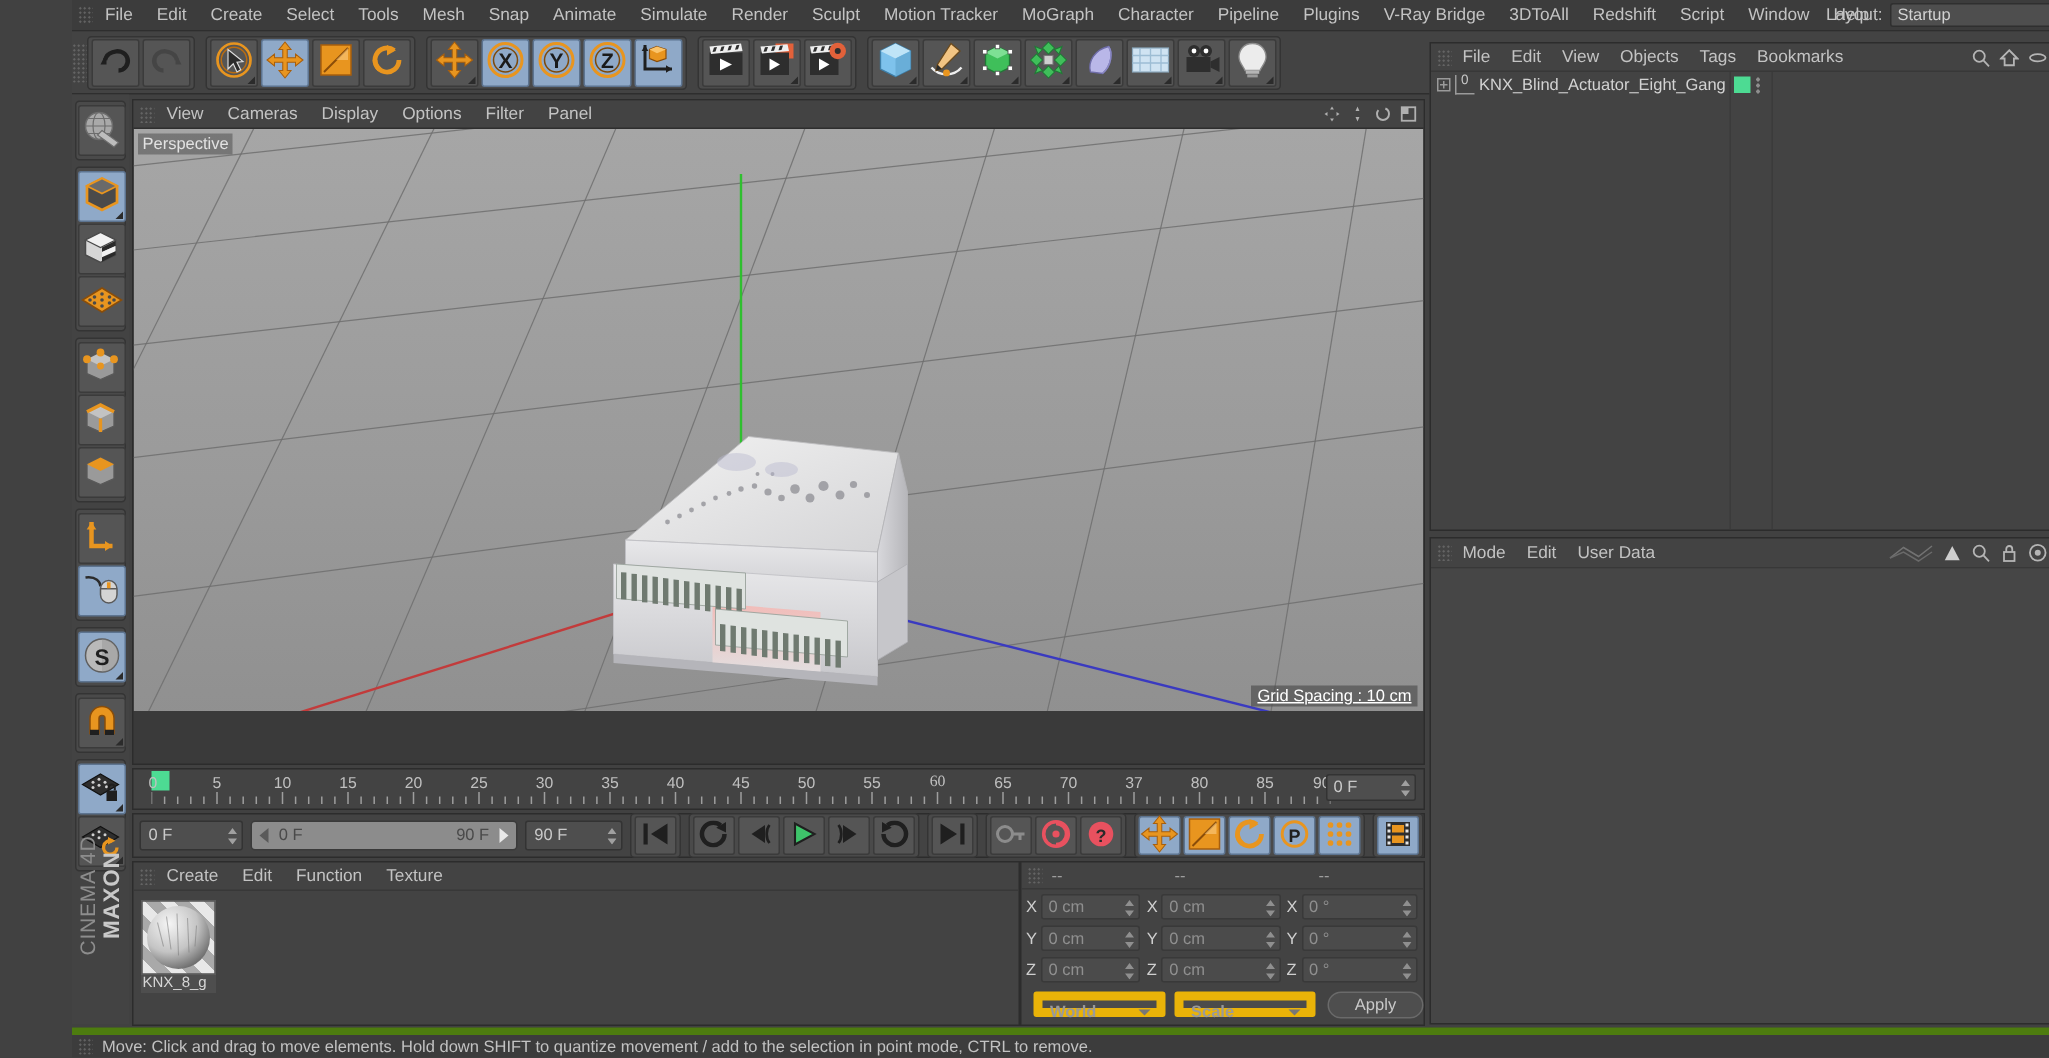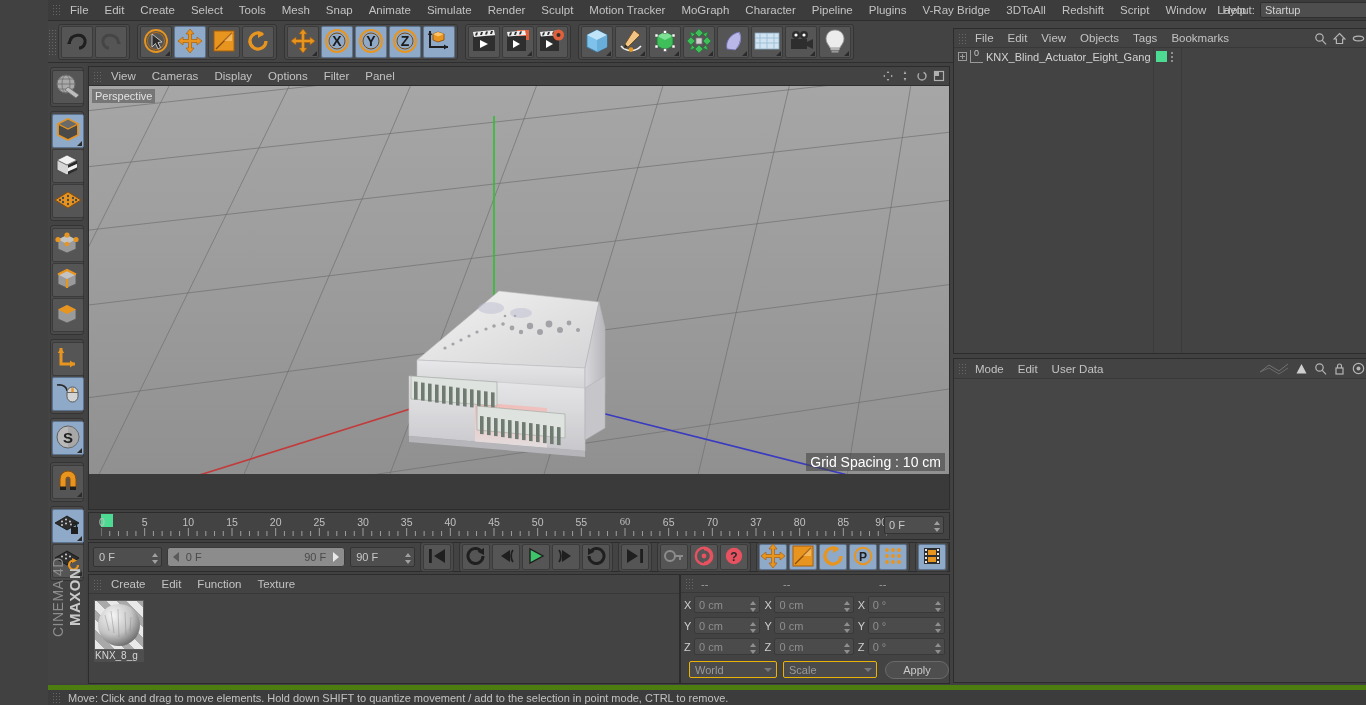"Grid Spacing : 10 cm" .grid-label { font-size: 14px -> 11px; text-decoration: none -> underline }
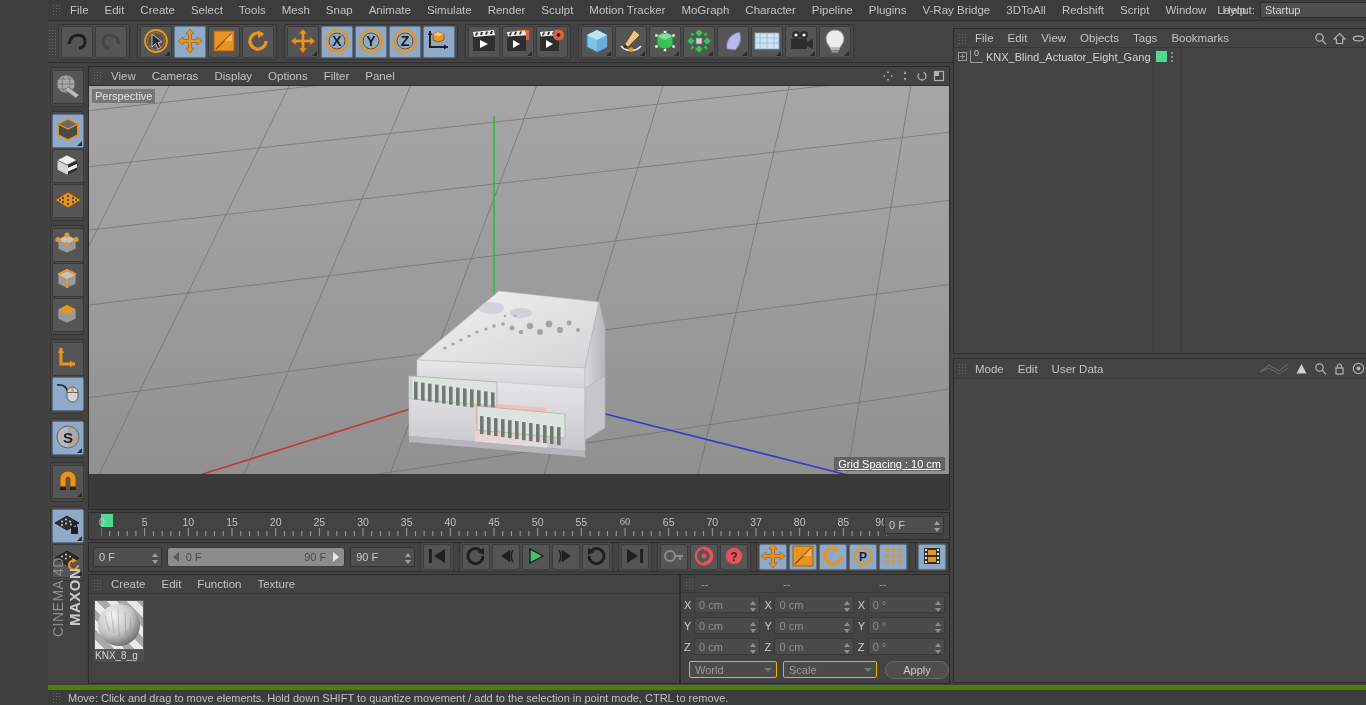"World" .co-sel { border: 1px solid #eab308 -> 6px solid #eab308; font-weight: none -> bold }
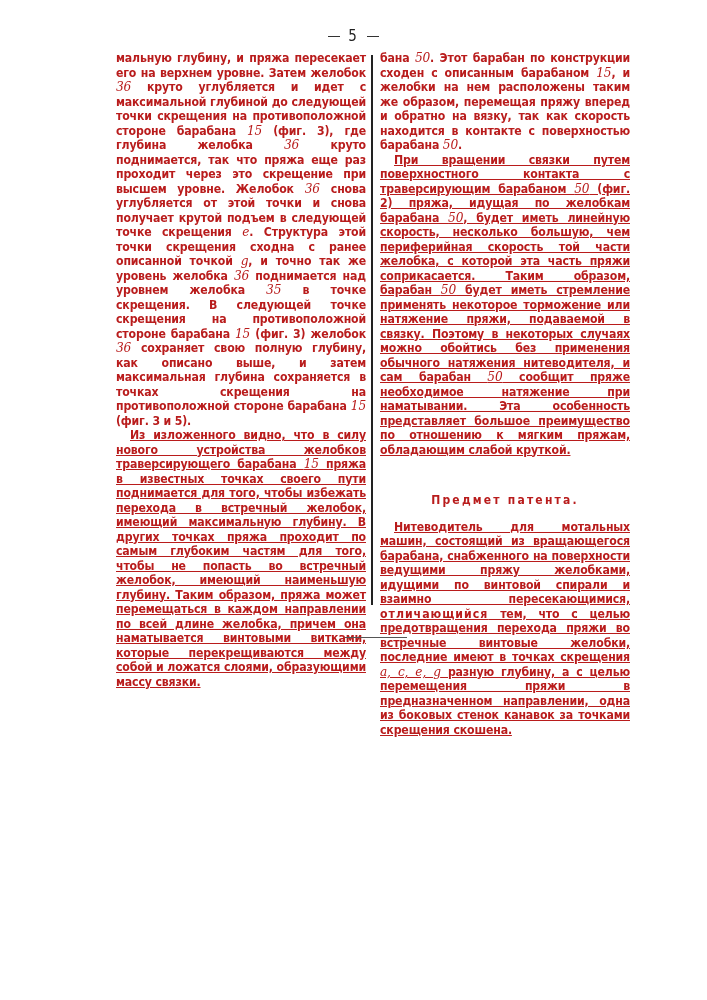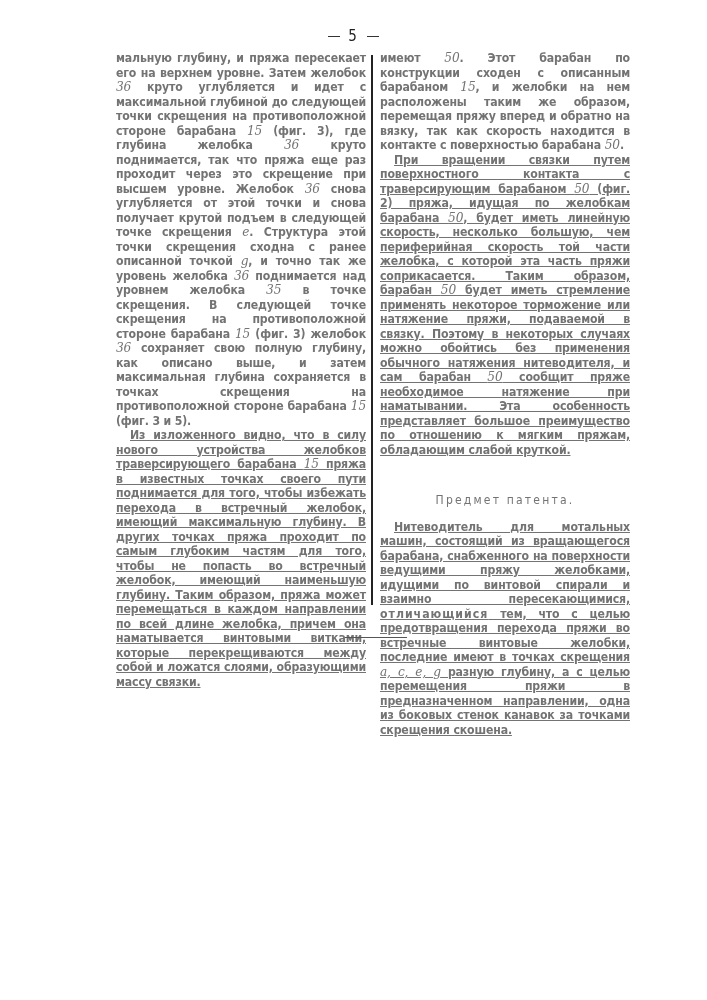"мальную глубину, и пряжа пересекает" .column { color: #737373 -> #b91c1c }
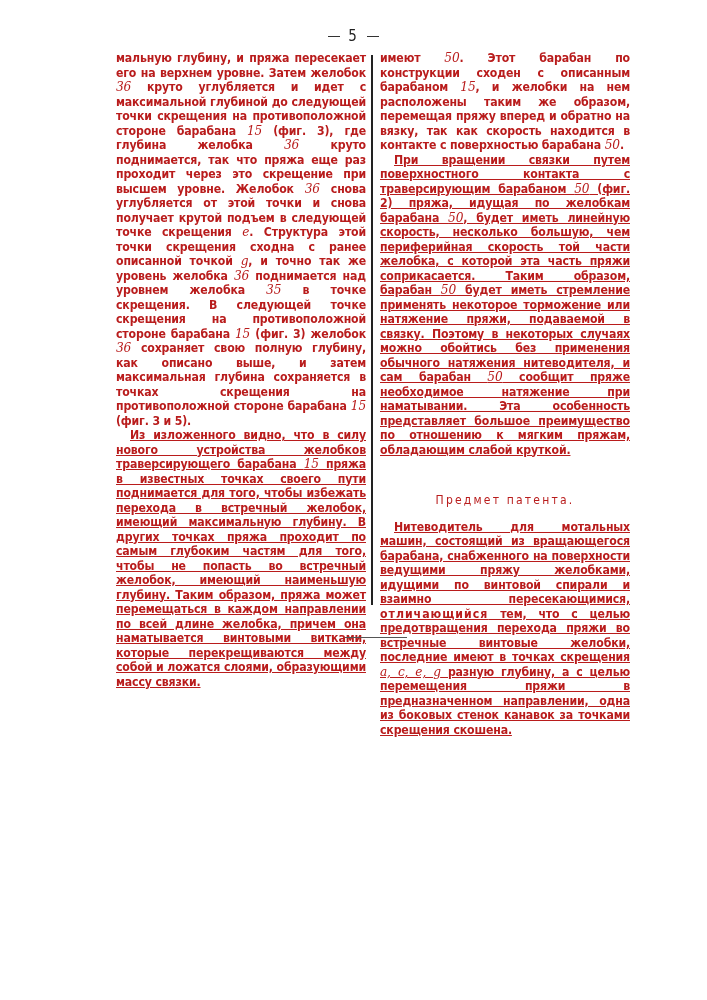"имеют" span { text: имеют -> бана }
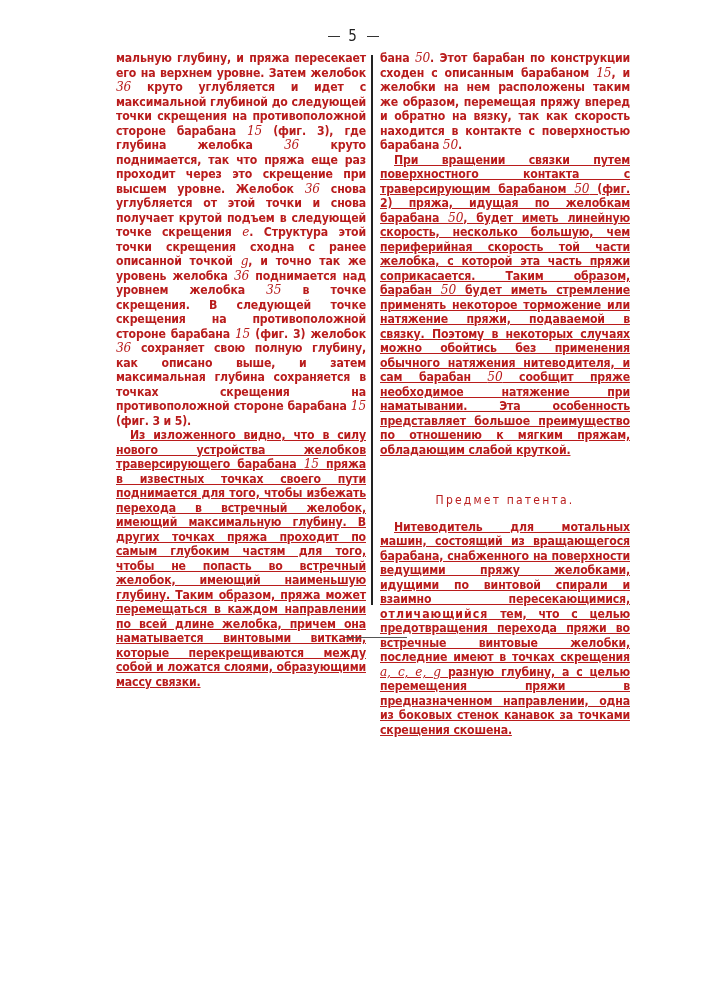"Предмет патента." .section-title { font-weight: normal -> bold }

※ ※ ※

**EXERCISE:**
Print the material above word for word, and keep the pictures out of it.

**RESULT FOR THIS TASK:**
"Grid Spacing : 10 cm" .grid-label { font-size: 14px -> 11px; text-decoration: none -> underline }
"World" .co-sel { border: 1px solid #eab308 -> 6px solid #eab308; font-weight: none -> bold }
"мальную глубину, и пряжа пересекает" .column { color: #737373 -> #b91c1c }
"имеют" span { text: имеют -> бана }
"Предмет патента." .section-title { font-weight: normal -> bold }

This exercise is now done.